He took time to assimilate what I was saying. "I thought she was wearing her coat. Why would she wear a coat in the house?"

It was a question I'd asked myself many times because she certainly wouldn't have been in any condition to put it on after she'd been attacked. "I can only guess that someone pushed in behind her when she came home from the pub and attacked her before she had time to remove it."

He began to look worried. "The police would have found some evidence," he protested. "There'd have been blood on the walls."

"Not if most of her injuries were internal. In any case, there
was
evidence. The police recorded it themselves. Broken furniture which suggested a fight ... absent floor coverings which suggested she
did
bleed and the rugs were removed ... human waste in the hall, which is a classic fear response from intruders. She stank of urine when I found her, Jock, which suggests they pissed on her as well."

He turned away to fiddle with the pens on his desk. "That's disgusting."

"Yes." I gave a tired shrug. "And if you and Sam hadn't lied about seeing her at a quarter to eight, then maybe the police would have interpreted the evidence properly instead of condemning her as a tramp."
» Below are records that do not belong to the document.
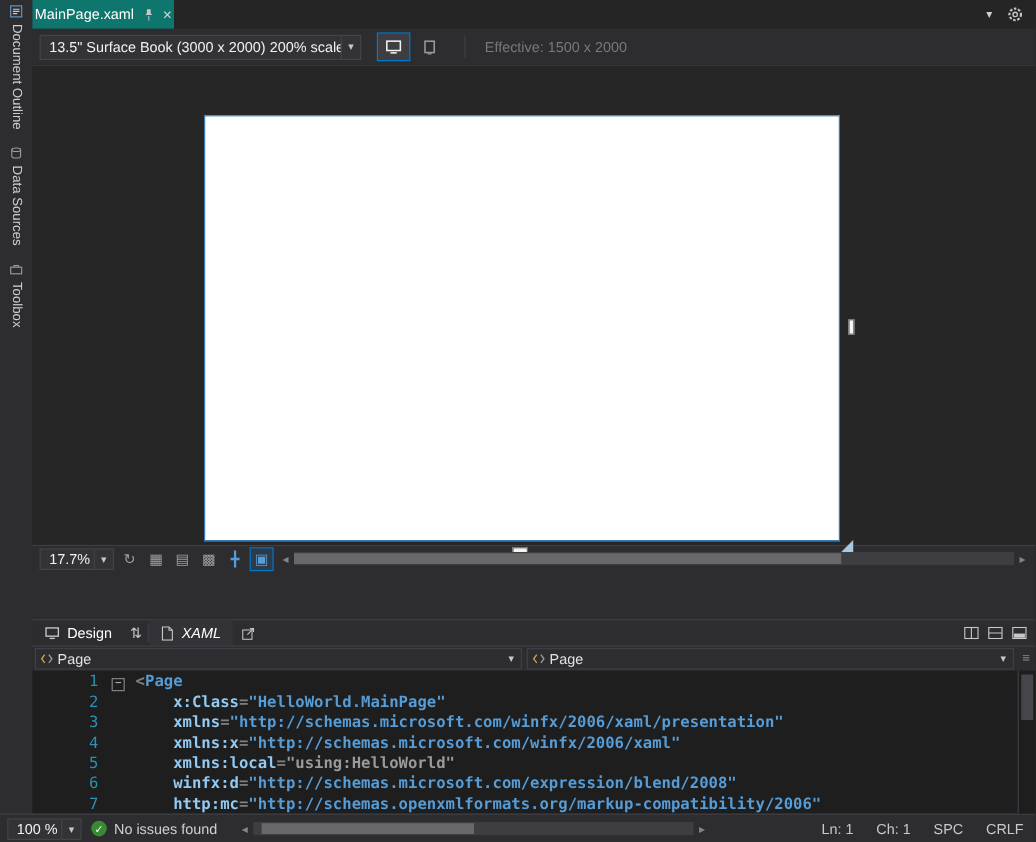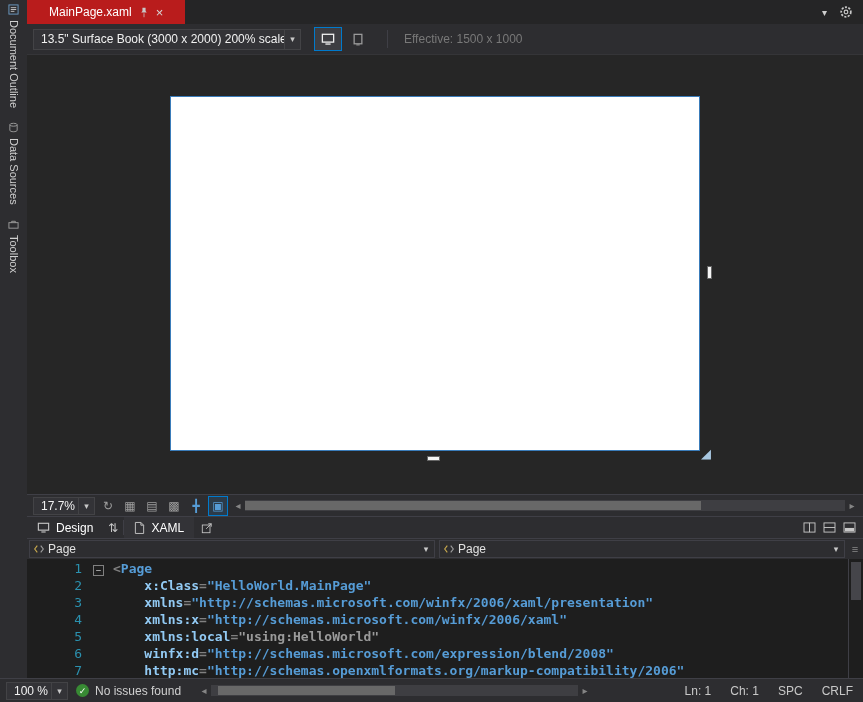--- a/index.html
+++ b/index.html
@@ -10,21 +10,21 @@
 
   
   .side-strip { width:27px; background:#2d2d30; display:flex; flex-direction:column; align-items:center; padding-top:4px; flex:none; }
   .side-tab { display:flex; flex-direction:column; align-items:center; margin-bottom:14px; cursor:default; }
   .side-tab .vlabel { writing-mode:vertical-rl; font-size:11px; color:#cfcfcf; margin-top:5px; white-space:nowrap; }
 
   .content-col { flex:1; min-width:0; display:flex; flex-direction:column; }
 
   
   .tabbar { height:24px; background:#252526; display:flex; align-items:stretch; flex:none; }
-  .doc-tab { background:#b91c1c; color:#fff; display:flex; align-items:center; gap:7px; padding:0 22px; font-size:12px; }
+  .doc-tab { background:#0f766e; color:#fff; display:flex; align-items:center; gap:7px; padding:0 2px; font-size:12px; }
   .doc-tab .close { color:#d8d8d8; font-size:13px; line-height:1; }
   .tabbar-right { margin-left:auto; display:flex; align-items:center; gap:12px; padding-right:10px; color:#cfcfcf; }
 
   
   .designer-toolbar { height:30px; background:#2d2d30; display:flex; align-items:center; gap:8px; padding-left:6px; flex:none; }
   .combo { background:#333337; border:1px solid #434346; display:flex; align-items:center; height:21px; color:#f1f1f1; }
   .combo .combo-text { flex:1; padding:0 7px; white-space:nowrap; overflow:hidden; }
   .combo .combo-caret { width:16px; text-align:center; font-size:9px; color:#c8c8c8; border-left:1px solid #434346; align-self:stretch; line-height:19px; }
   .device-combo { width:268px; }
   .orient-group { display:flex; gap:4px; margin-left:6px; }
@@ -48,23 +48,23 @@
   .mini-icon { width:18px; text-align:center; font-size:12px; color:#9f9f9f; line-height:18px; }
   .mini-icon.active { color:#569cd6; }
   .mini-icon.boxed { outline:1px solid #007acc; background:#2c3b49; }
   .h-scroll { flex:1; display:flex; align-items:center; }
   .scroll-arrow { width:14px; text-align:center; font-size:10px; color:#858585; }
   .h-track { flex:1; height:11px; background:#3e3e42; position:relative; }
   .h-thumb { position:absolute; top:1px; height:9px; background:#686868; }
   .designer-thumb { left:0; width:76%; }
 
   
-  .split-bar { height:22px; background:#2d2d30; border-top:1px solid #3f3f46; display:flex; align-items:center; flex:none; font-size:12px; }
+  .split-bar { height:22px; background:#2d2d30; border-top:1px solid #3f3f46; display:flex; align-items:center; flex:none; font-size:12px;margin-top:40px; }
   .split-tab { display:flex; align-items:center; gap:6px; padding:0 10px; height:100%; color:#ffffff; }
-  .split-tab.active { background:#333337; }
+  .split-tab.active { background:#333337;font-style:italic; }
   .swap-btn { padding:0 5px; color:#c8c8c8; font-size:12px; }
   .split-sep { width:1px; height:15px; background:#3f3f46; }
   .popout-btn { padding:0 7px; display:flex; align-items:center; }
   .split-right { margin-left:auto; display:flex; gap:7px; padding-right:7px; align-items:center; }
 
   
   .breadcrumbs { height:21px; background:#2d2d30; border-top:1px solid #3f3f46; display:flex; align-items:center; flex:none; }
   .crumb { flex:1; height:18px; margin:0 2px; border:1px solid #3f3f46; background:#2d2d30; display:flex; align-items:center; color:#e1e1e1; min-width:0; }
   .crumb-icon { width:18px; display:flex; justify-content:center; align-items:center; flex:none; }
   .crumb-text { flex:1; }
@@ -173,21 +173,21 @@
               </svg>
           </span>
           <span class="orient-btn">
             <svg width="12" height="13" viewBox="0 0 14 15">
                 <rect x="2.5" y="1.5" width="9" height="11" fill="none" stroke="currentColor" stroke-width="1.5"></rect>
                 <rect x="5" y="13.2" width="4" height="1.2" fill="currentColor"></rect>
               </svg>
           </span>
         </div>
         <span class="tool-sep"></span>
-        <span class="effective">Effective: 1500 x 1000</span>
+        <span class="effective">Effective: 1500 x 2000</span>
       </div>
 
       <div class="design-surface">
         <div class="artboard"></div>
         <div class="handle handle-right"></div>
         <div class="handle handle-bottom"></div>
         <div class="corner-grip">◢</div>
       </div>
 
       <div class="designer-bottom">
He licked his lips nervously. "Does Sam say we lied?"

I nodded, carefully squaring the photographs in my lap. "He was feeling homesick one night in Hong Kong and started blaming me for the fact that we'd had to leave England. It all came out at about three o'clock in the morning ... how you'd phoned him and begged him to give you an alibi ... how I'd made his life impossible by telling the police it was murder ... how the choice between supporting me or his closest friend had been one of the hardest he'd ever had to make." I shrugged. "I've not had much sympathy for you since. You put me through hell and I've never forgiven you for it."

"I'm sorry," he said awkwardly.

I couldn't help admiring his loyalty. It was more than Sam deserved but it said much for their friendship, which had stayed healthy through their regular exchange of phone calls, faxes and e-mails. "It's only a matter of time before the police reopen the case," I told him, "and the first thing they're going to look at is where people were in the hours before Annie's death. She died shortly after 9:30," I reminded him. "So if you spent thirty to forty minutes in Sharon's house and left at half-seven, then you were there within the timespan that bruises like this"-I tapped the photographs-"need to develop."

His eyes flicked toward my lap.

"And that means you must have heard what was going on next door," I went on matter-of-factly, "or you joined Sharon shortly after she heard it. Either way you'd have noticed something. You don't get good sex off a woman who's just listened to her neighbor being clubbed into unconsciousness." I eyed him curiously. "But Sharon's bound to claim your story's bullshit anyway because, according to her inquest testimony, she was in the pub from 6 till 9:15."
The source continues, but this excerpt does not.